Microsoft has its own history of problematic reporting in their SNDS product. They provide clear “red, yellow, green” coding of mail. According to their documentation red is definitely spam, green is definitely not spam and yellow is the 80% in the middle. Makes total sense and sounds awesome. The problem is that the colors seem to have no correlation to how mail is delivered. I’ve had clients with solid red and great inbox delivery and solid green and all their mail goes to spam. The reporting doesn’t match the behaviour. In fact, my go to answer for SNDS color questions is “the colors are a lie.”

Thing is, the colors have been a lie for as long as I’ve been using SNDS. I’ve told MS folks the colors are a lie. I’ve filed reports about the colors not accurately reflecting delivery. Most of the time the MS employees simply agree with me.

All of which led me to the place that maybe some of the problem with Microsoft is that some of their internal reporting is wrong.

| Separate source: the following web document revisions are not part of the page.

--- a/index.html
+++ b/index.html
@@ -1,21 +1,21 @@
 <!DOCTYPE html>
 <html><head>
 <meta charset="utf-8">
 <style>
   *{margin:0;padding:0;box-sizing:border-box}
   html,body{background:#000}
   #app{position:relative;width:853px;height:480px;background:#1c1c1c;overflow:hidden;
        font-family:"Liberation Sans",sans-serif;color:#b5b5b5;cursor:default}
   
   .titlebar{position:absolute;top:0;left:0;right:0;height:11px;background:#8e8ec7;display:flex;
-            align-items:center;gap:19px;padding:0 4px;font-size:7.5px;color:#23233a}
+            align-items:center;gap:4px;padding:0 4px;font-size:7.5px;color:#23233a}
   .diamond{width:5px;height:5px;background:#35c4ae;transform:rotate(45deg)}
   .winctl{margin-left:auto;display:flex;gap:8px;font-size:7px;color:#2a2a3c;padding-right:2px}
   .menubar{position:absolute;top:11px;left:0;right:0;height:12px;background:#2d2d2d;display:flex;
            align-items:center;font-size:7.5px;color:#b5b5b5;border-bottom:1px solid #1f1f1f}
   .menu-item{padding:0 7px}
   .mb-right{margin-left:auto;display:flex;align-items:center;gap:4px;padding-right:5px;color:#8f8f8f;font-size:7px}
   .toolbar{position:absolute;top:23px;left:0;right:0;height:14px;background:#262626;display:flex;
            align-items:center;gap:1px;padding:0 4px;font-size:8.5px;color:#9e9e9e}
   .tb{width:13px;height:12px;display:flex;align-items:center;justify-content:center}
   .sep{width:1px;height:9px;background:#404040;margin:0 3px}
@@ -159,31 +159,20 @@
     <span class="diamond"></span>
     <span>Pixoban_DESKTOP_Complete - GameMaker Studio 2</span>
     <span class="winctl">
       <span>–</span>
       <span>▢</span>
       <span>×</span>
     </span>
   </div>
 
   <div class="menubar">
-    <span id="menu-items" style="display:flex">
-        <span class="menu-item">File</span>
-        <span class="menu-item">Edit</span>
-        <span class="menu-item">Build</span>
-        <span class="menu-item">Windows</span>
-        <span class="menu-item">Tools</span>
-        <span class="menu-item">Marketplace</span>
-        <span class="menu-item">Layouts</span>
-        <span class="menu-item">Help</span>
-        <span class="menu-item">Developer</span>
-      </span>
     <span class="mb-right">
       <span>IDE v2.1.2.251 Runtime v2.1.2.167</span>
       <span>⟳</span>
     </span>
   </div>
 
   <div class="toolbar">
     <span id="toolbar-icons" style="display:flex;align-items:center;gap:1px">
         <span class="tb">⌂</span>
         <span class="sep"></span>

That what they’re seeing isn’t accurately reflecting what’s happening with delivery. Maybe someone bodged a SQL query but there’s no incentive to go back and check all the queries. When you’re monitoring delivery and filtering, there has to be reporting, there’s just too much information to go through it by hand.

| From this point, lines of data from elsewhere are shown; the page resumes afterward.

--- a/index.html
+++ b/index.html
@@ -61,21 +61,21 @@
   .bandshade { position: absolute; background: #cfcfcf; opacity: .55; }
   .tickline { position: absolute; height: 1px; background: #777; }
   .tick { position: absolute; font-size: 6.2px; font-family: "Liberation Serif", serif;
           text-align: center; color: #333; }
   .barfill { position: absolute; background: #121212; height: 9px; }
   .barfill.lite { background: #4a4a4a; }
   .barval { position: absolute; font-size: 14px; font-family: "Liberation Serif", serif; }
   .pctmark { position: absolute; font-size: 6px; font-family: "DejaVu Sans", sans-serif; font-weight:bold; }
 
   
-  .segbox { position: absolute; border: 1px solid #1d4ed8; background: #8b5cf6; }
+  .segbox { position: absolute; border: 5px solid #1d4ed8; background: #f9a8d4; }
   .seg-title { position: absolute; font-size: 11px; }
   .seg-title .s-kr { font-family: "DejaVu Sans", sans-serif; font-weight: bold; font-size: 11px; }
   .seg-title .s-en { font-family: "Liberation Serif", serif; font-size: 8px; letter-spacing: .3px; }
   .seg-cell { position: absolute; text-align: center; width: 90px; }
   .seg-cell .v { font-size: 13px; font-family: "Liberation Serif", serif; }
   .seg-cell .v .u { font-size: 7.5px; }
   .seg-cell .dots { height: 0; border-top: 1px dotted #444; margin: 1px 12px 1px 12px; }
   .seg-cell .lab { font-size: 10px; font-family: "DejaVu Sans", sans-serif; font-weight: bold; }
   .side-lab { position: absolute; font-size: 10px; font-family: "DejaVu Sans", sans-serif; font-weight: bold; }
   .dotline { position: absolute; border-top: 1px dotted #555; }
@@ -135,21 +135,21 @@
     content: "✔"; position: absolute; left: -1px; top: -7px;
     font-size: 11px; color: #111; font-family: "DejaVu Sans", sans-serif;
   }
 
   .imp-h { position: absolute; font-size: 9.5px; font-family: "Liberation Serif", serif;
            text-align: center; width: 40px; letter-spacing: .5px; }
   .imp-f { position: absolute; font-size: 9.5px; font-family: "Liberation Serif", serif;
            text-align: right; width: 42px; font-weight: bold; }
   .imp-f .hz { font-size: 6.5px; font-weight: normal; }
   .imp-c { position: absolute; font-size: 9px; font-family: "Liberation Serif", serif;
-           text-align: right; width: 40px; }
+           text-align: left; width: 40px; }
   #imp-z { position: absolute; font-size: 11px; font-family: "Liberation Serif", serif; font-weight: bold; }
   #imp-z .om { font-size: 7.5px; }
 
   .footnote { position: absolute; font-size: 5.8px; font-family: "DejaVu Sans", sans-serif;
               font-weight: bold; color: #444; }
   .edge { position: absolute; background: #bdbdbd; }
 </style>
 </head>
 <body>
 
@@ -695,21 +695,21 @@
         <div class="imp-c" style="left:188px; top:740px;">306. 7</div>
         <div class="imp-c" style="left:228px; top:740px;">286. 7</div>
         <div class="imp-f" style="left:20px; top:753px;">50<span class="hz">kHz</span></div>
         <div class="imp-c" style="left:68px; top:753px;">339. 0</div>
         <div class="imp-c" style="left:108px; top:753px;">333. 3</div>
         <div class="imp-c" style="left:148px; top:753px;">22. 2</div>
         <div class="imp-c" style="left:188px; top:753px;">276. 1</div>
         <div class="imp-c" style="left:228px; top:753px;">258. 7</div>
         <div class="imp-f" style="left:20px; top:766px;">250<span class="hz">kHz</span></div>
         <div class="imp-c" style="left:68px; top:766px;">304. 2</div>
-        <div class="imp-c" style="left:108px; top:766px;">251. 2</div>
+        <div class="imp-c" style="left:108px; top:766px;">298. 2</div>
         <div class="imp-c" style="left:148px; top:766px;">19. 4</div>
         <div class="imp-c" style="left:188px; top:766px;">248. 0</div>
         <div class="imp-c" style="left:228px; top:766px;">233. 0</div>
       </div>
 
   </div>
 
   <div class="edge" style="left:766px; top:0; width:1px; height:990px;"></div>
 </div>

The part about Microsoft is all rampant speculation on my part. But there is a lesson here for anyone working in “big data” – and these days email marketing and deliverability is big data. Regularly run your reports against a known data set, make sure it’s reporting what you think it is and that it’s giving you accurate information. Inaccurate reports are unactionable but unless you check you’d never know if your reporting was broken.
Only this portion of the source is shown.